Algebra help ? (Fractions)?

Question

(-2x^-1y^-2)^-2 / (x^-4y^2) times (x^4y^2 / x^2y^-1)^-1 ?

Answer 1

I'll rewrite this with a little more spacing and bracketing to clarify, and hopefully I understand this the way you meant it:

[(-2 x^-1 y^-2)^-2 / (x^-4 y^2)] . [(x^4 y^2) / (x^2 y^-1)]^-1

OK, first thing to do is use the rules (xy)^a = (x^a)(y^a) and (x^a)^b = x^(ab) wherever a bracketed expression is raised to a power. As an example, (x^2 y^-3)^-2 = (x^-4)(y^6). This gives us

[((-2)^-2 x^2 y^4) / (x^-4 y^2)] . [(x^-4 y^-2) / (x^-2 y^1)].

Now, use the rule that 1/x^n = x^-n to bring everything to the top:

[(-2)^-2 x^2 y^4 . x^4 y^-2] . [x^-4 y^-2 . x^2 y^-1]

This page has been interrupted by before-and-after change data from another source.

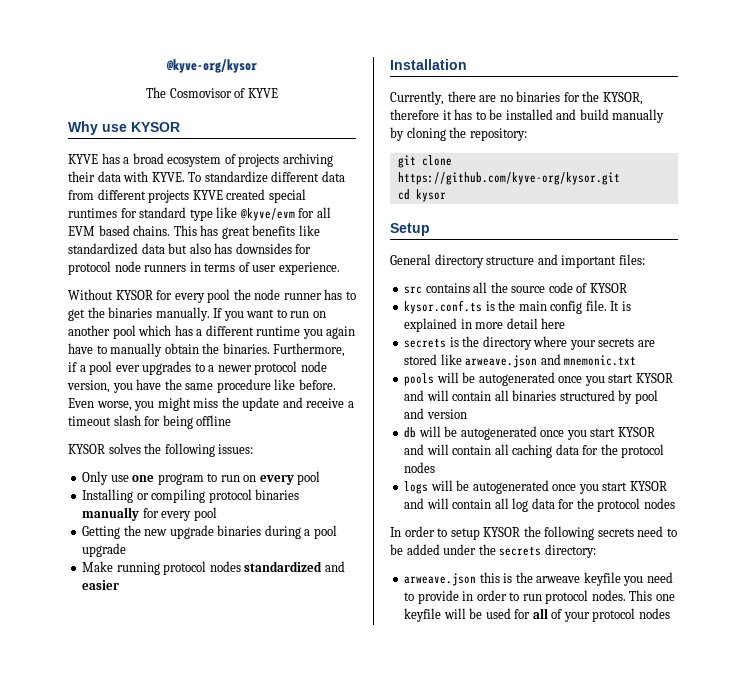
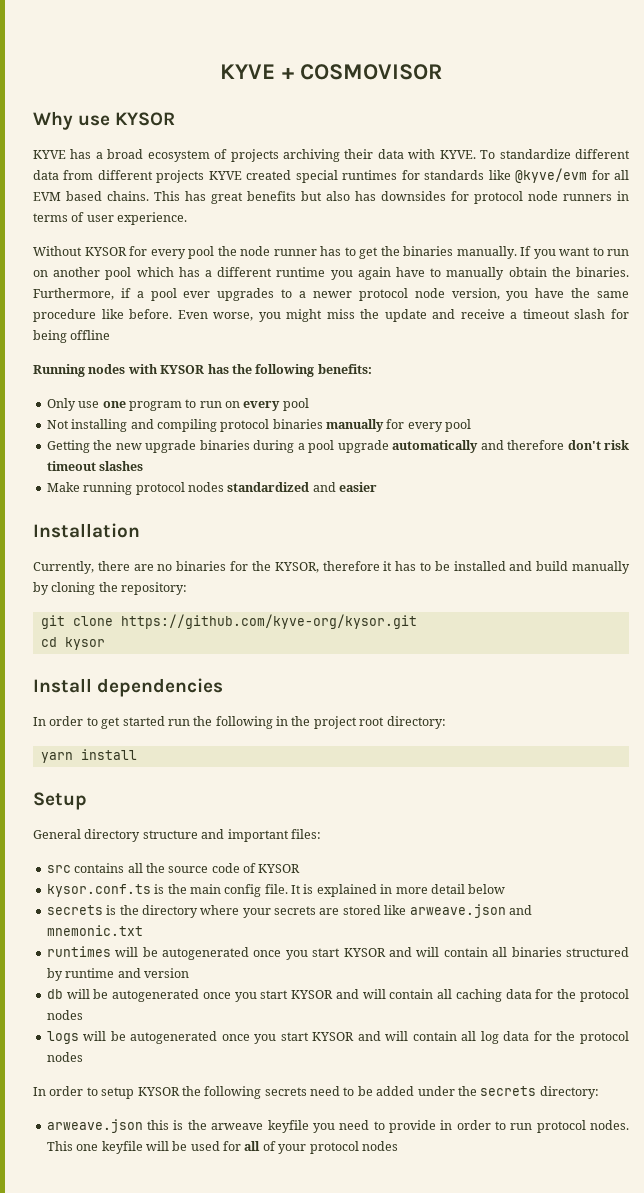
- @kyve-org/kysor
- The Cosmovisor of KYVE
+ KYVE + COSMOVISOR
- To standardize different data from different projects KYVE created special runtimes for standard type like @kyve/evm for all EVM based chains.
+ To standardize different data from different projects KYVE created special runtimes for standards like @kyve/evm for all EVM based chains.
- This has great benefits like standardized data but also has downsides for protocol node runners in terms of user experience.
+ This has great benefits but also has downsides for protocol node runners in terms of user experience.
- KYSOR solves the following issues:
+ Running nodes with KYSOR has the following benefits:
- Installing or compiling protocol binaries manually for every pool
+ Not installing and compiling protocol binaries manually for every pool
- Getting the new upgrade binaries during a pool upgrade
+ Getting the new upgrade binaries during a pool upgrade automatically and therefore don't risk timeout slashes
+ Install dependencies
+ In order to get started run the following in the project root directory:
+ yarn install
- It is explained in more detail here
+ It is explained in more detail below
- pools will be autogenerated once you start KYSOR and will contain all binaries structured by pool and version
+ runtimes will be autogenerated once you start KYSOR and will contain all binaries structured by runtime and version

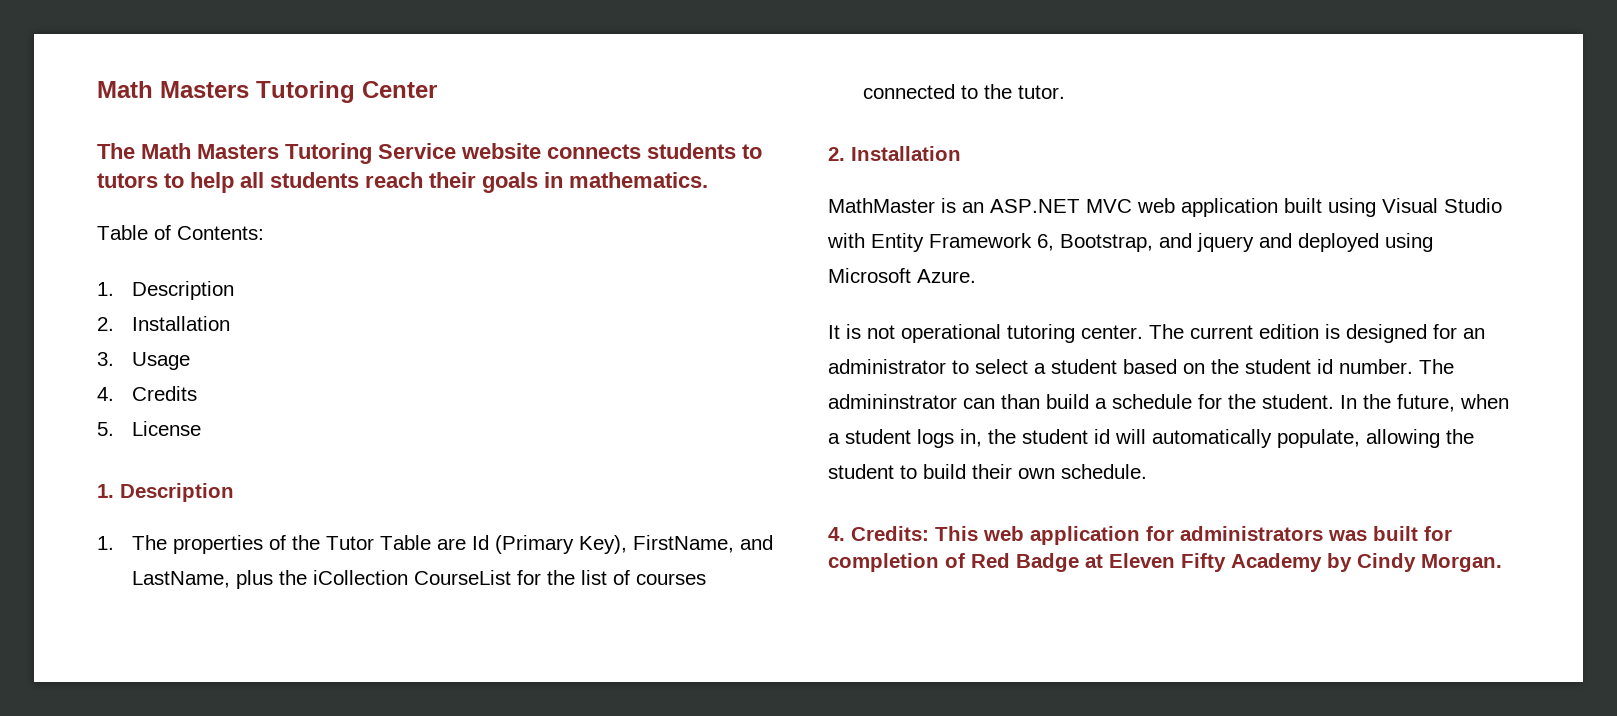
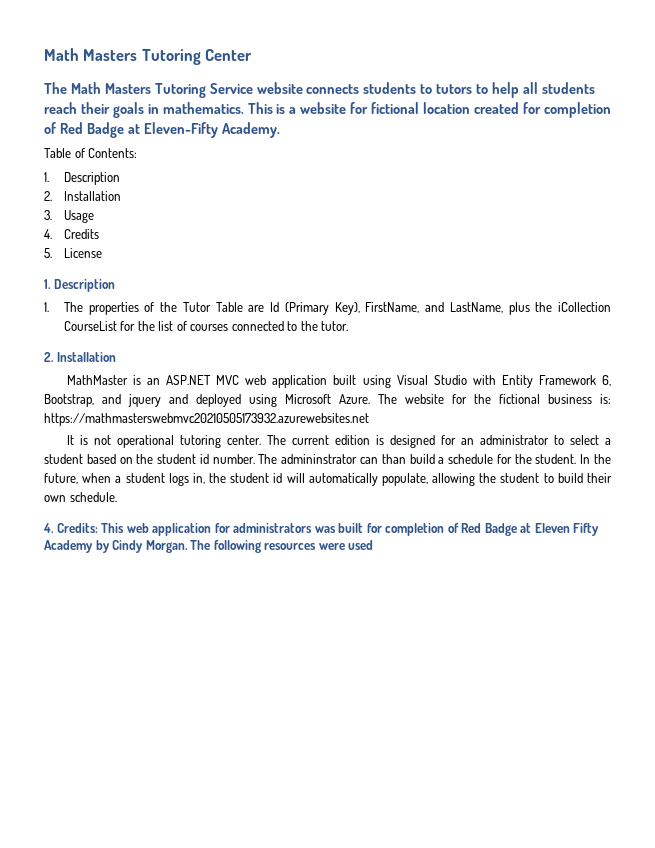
+ This is a website for fictional location created for completion of Red Badge at Eleven-Fifty Academy.
+ The website for the fictional business is: https://mathmasterswebmvc20210505173932.azurewebsites.net
+ The following resources were used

Combine like bases on each side using the rule x^(a+b) = x^a . x^b, in reverse:

[(-2)^-2 x^6 y^2] . [x^-2 y^-3]

And again:

(-2)^-2 x^4 y^-1

Or in a more natural format:

x^4 / (4y)

Answer 2

First, multiply indices where we have a power raised to a power. This the first numerator becomes
(-2)^(-2)*(x^2)*(y^4), and the second part, the parentheses raised to the power -1, becomes
(x^(-4)*y^(-2)/(x^(-2)*y^1)

Now get rid of those negative indices. Easy, as the numerators and denominators are all products, so all we have to do is make each negative index positive and switch it and its base from bottom to top or vice versa. e.g. for the first fraction, take (-2)^(-2) to the bottom as (-2)^2, and at the same time, move x^(-4) from the bottom to the top as x^4:
So it's
(x^4)*(x^2)*(y^4)/((-2)^(2)*y^(2)), which reduces to

(x^6)(y^4)/(4y^2), or (x^6)(y^2)/4

The second part becomes
(x^2)/((x^4)(y^2)y) which is
1/((x^2)(y^3))

Multiplying these gives
(x^4)/4y

Answer 3

thats a lot of numbers... it can be pretty hard to read if you are just staring blankley at the screen... man, this is tough...

Answer 4

Try http://www.algebrahelp.com/

Hope it helps.